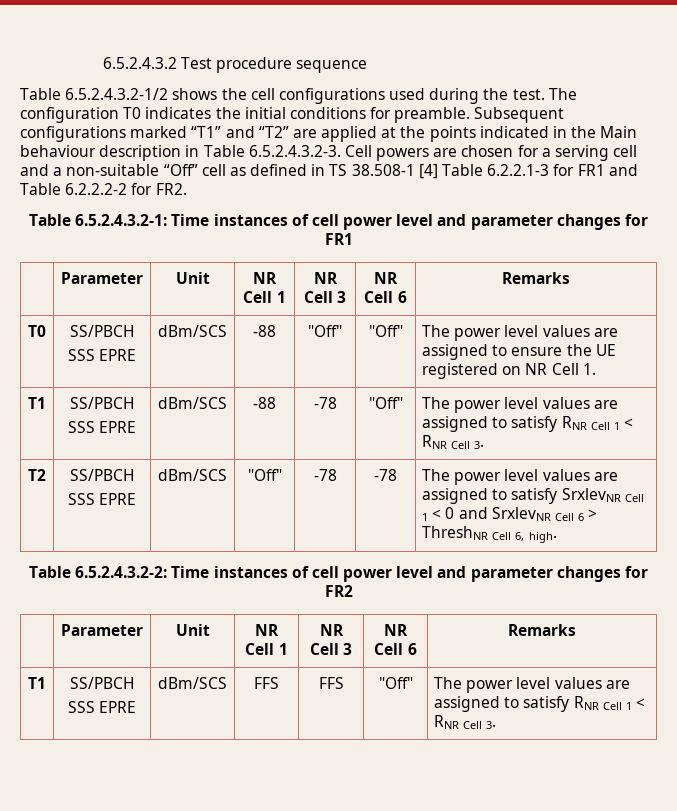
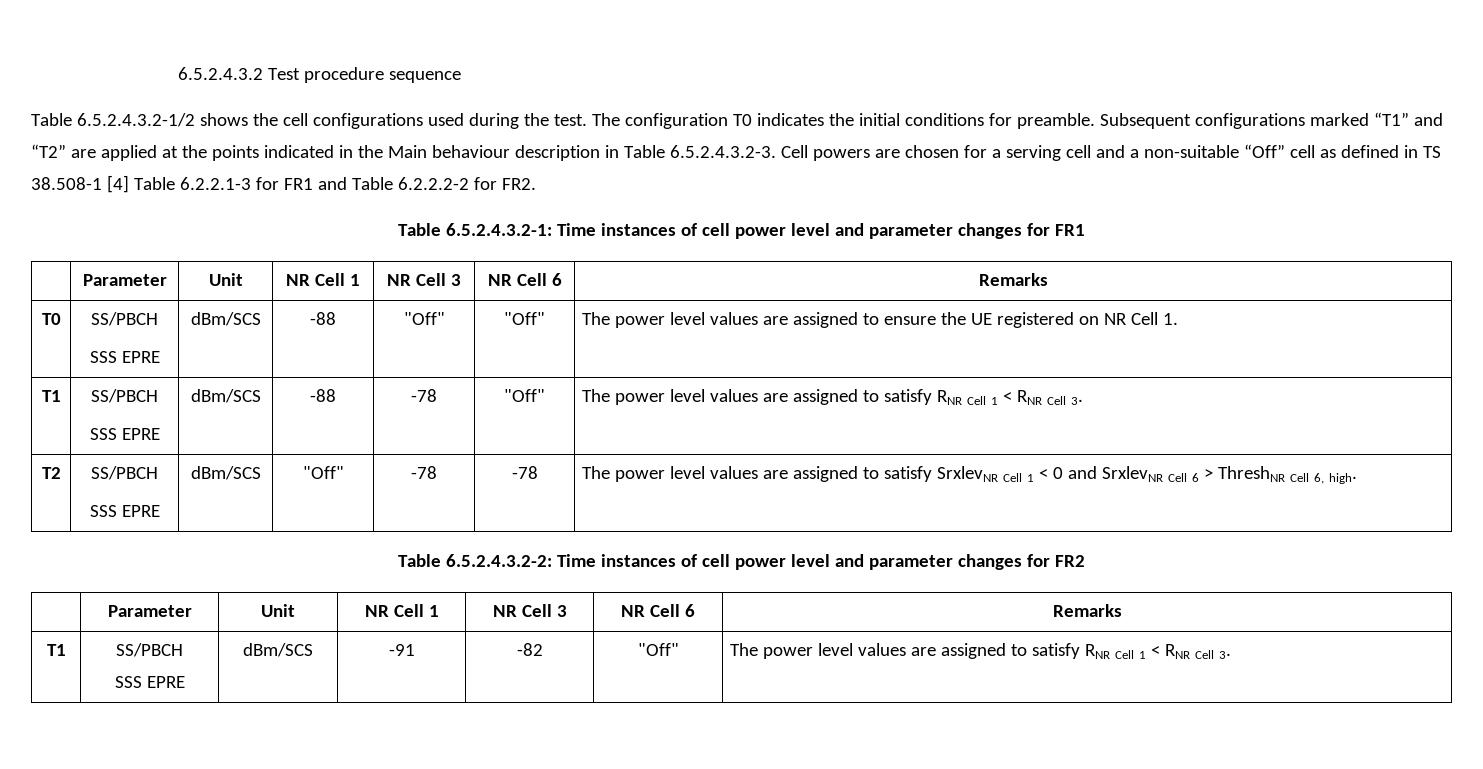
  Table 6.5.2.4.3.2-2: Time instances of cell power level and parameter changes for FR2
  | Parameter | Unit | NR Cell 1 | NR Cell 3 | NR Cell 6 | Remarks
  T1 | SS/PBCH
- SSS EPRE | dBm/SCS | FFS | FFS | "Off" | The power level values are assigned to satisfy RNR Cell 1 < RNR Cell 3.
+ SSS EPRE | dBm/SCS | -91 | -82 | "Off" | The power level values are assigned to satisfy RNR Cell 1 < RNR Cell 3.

TASK TO CARRY OUT
The answer must be every line of the records above that holds the word "assigned".

EXERCISE SOLUTION
- SSS EPRE | dBm/SCS | FFS | FFS | "Off" | The power level values are assigned to satisfy RNR Cell 1 < RNR Cell 3.
+ SSS EPRE | dBm/SCS | -91 | -82 | "Off" | The power level values are assigned to satisfy RNR Cell 1 < RNR Cell 3.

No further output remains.